■ **WHAT TO WORK ON**: Would you please transcribe, exactly as written, the lines of the entries below starting at the one that holds "[477,457,565,474] To upgrade" and ending at the one that holds "[727,457,820,474] [477,476,846,493] [477,495,600,512]", both included?

(Change detection data)
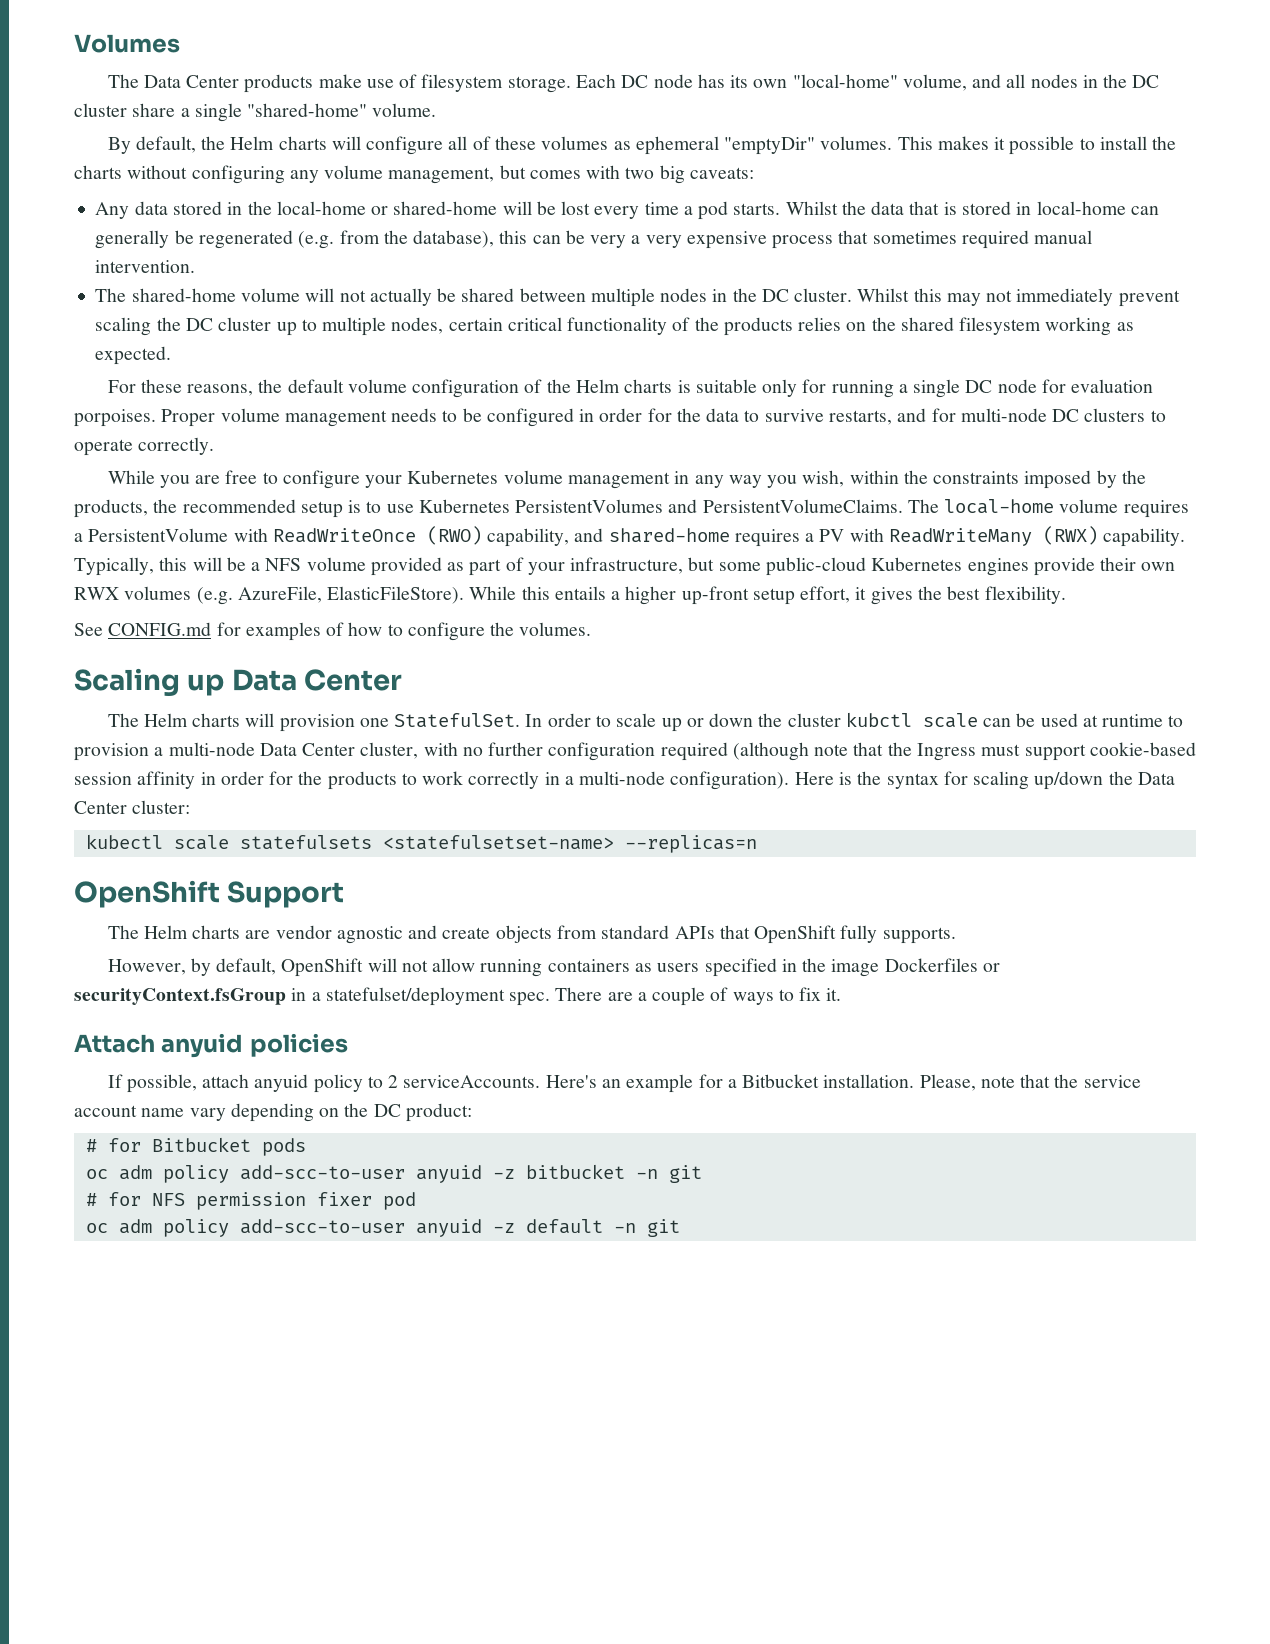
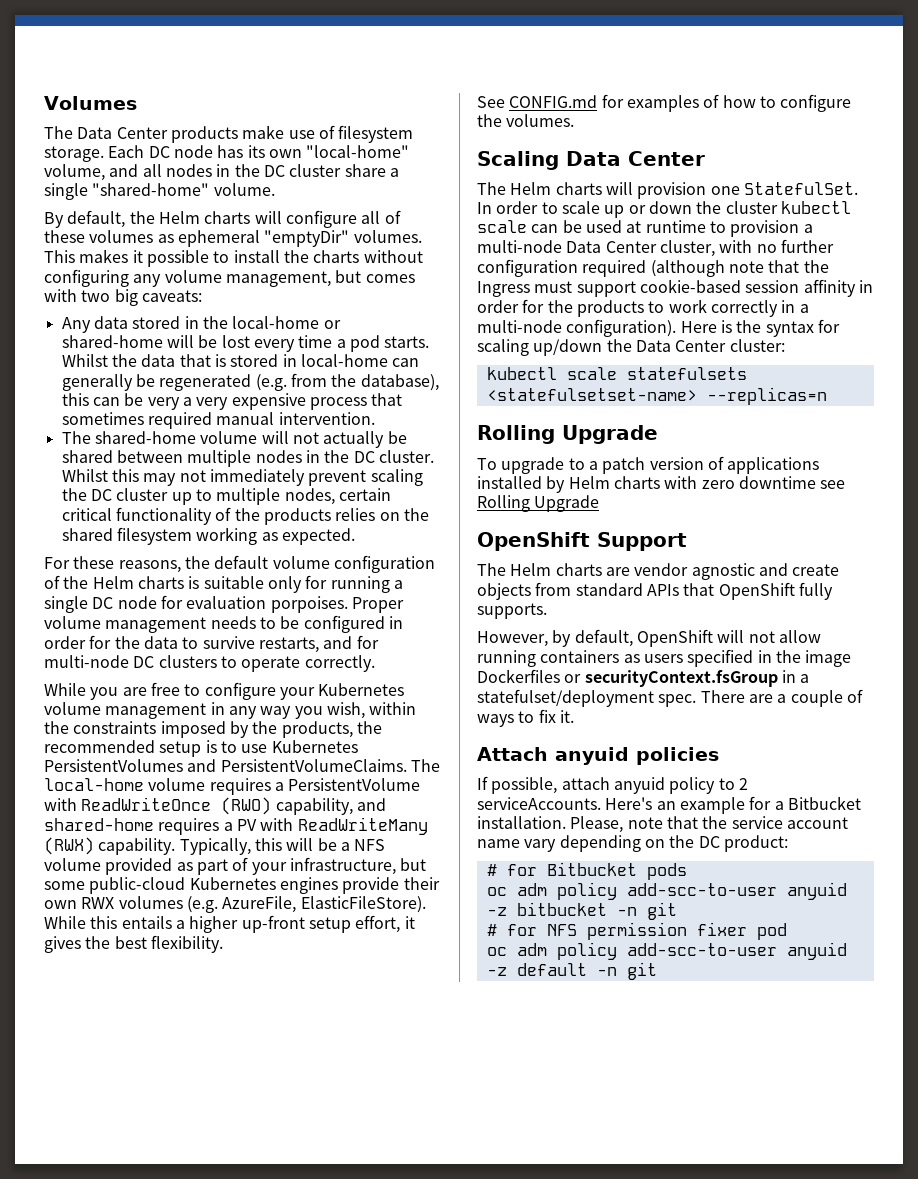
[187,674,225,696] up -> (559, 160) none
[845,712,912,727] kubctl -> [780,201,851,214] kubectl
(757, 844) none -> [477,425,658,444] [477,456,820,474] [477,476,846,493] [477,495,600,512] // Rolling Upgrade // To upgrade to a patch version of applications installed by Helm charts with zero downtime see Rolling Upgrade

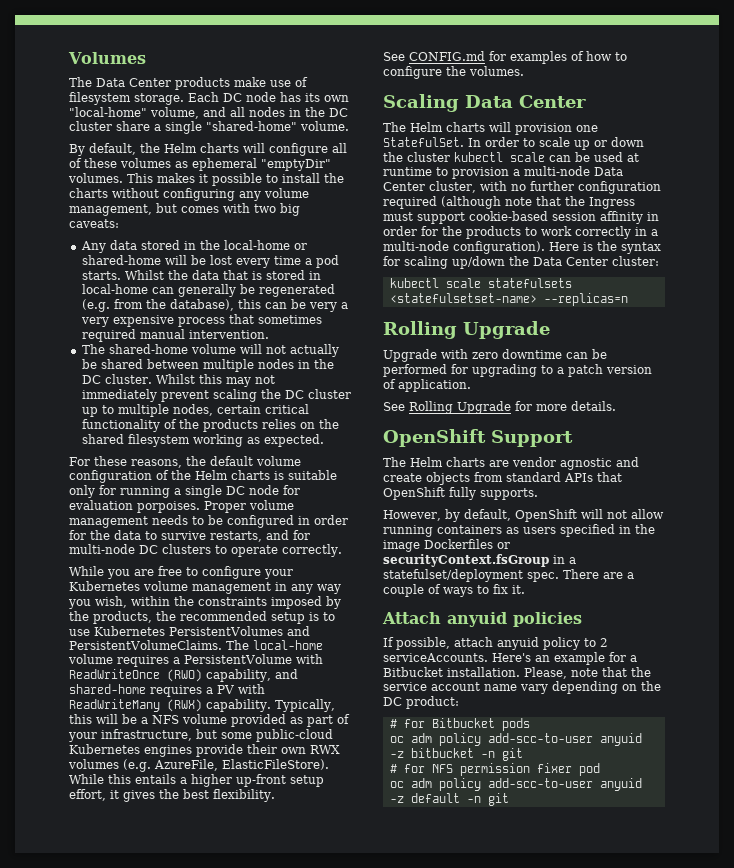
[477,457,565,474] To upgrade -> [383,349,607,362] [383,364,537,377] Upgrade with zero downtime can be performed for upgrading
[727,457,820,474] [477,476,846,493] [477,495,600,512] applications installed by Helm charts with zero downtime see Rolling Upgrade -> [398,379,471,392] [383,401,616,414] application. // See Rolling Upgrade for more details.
...
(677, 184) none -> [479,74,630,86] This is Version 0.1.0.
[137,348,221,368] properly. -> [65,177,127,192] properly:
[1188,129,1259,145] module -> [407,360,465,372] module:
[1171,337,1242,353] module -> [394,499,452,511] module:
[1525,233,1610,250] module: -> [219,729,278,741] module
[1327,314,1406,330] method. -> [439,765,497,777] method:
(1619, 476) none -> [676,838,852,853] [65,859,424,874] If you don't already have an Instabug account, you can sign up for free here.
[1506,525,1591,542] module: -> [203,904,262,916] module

■ **RESPONSE AREA**:
[477,457,565,474] To upgrade -> [383,349,607,362] [383,364,537,377] Upgrade with zero downtime can be performed for upgrading
[727,457,820,474] [477,476,846,493] [477,495,600,512] applications installed by Helm charts with zero downtime see Rolling Upgrade -> [398,379,471,392] [383,401,616,414] application. // See Rolling Upgrade for more details.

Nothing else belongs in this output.